**Supplied data:**
▽

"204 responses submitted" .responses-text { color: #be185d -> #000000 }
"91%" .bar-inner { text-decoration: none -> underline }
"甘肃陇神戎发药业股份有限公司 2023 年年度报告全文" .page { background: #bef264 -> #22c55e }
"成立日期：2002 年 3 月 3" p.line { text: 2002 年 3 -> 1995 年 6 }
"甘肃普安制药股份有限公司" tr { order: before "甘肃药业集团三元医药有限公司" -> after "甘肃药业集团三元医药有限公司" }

△
▽

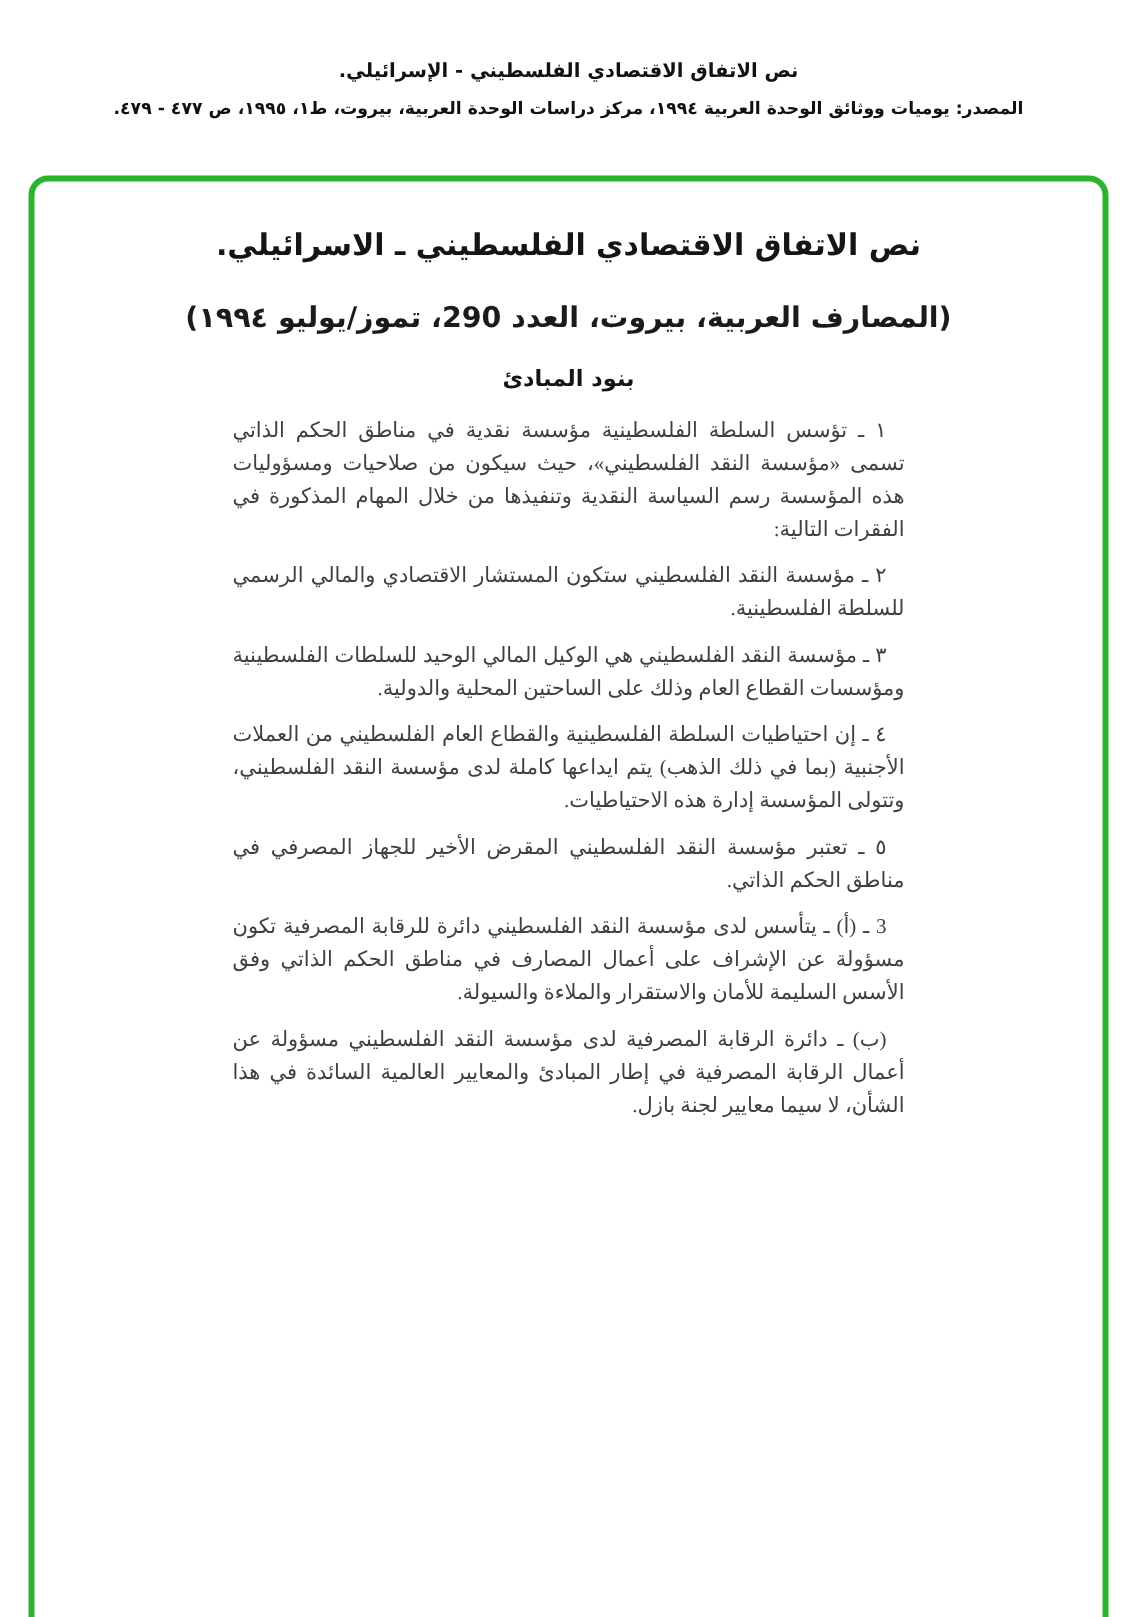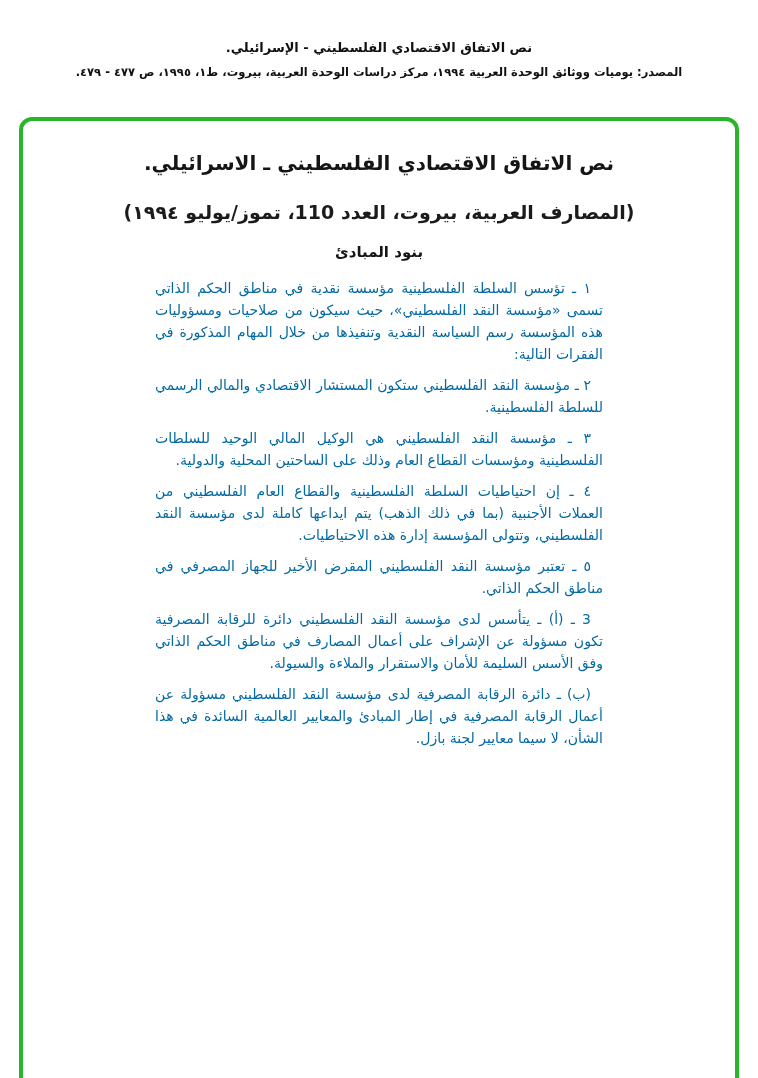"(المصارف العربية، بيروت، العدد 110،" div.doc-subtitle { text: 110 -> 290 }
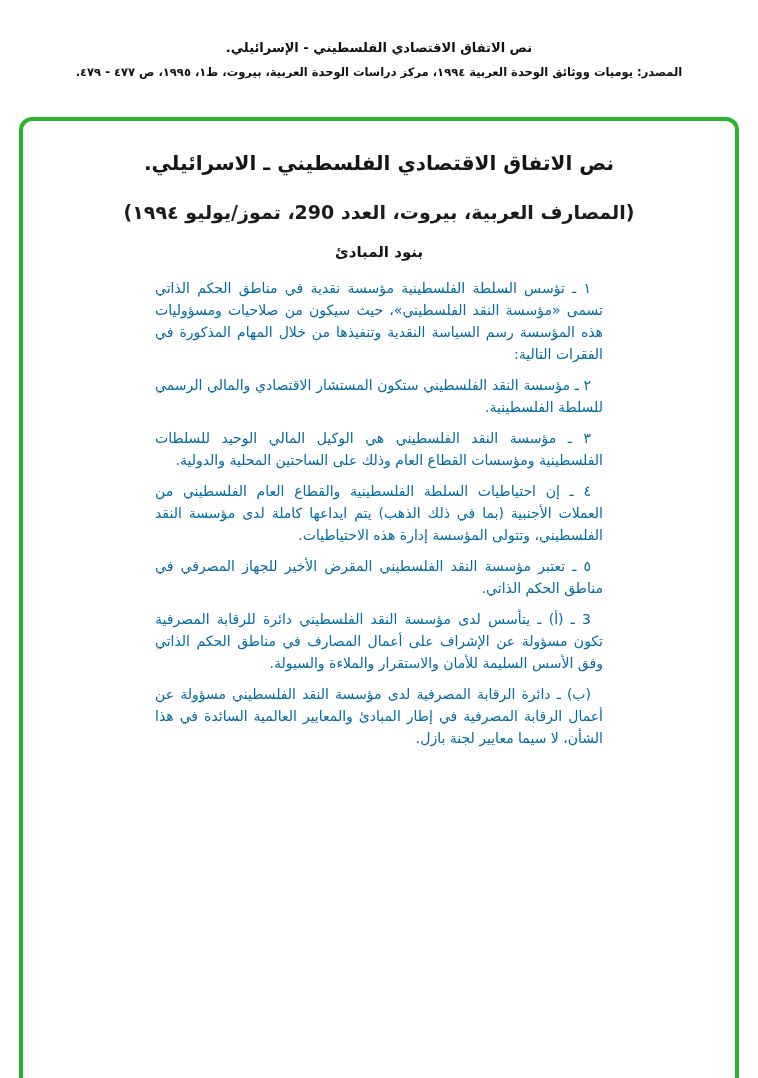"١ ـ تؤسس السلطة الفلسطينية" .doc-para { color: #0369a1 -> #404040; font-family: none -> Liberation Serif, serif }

△

**Directions for this task:** Leaving each picture behind, please give again exactly the lines above from the one with "العربية، بيروت، العدد" through the one with "ـ تؤسس السلطة", both included, and no others.

**Result of this exercise:**
"(المصارف العربية، بيروت، العدد 110،" div.doc-subtitle { text: 110 -> 290 }
"١ ـ تؤسس السلطة الفلسطينية" .doc-para { color: #0369a1 -> #404040; font-family: none -> Liberation Serif, serif }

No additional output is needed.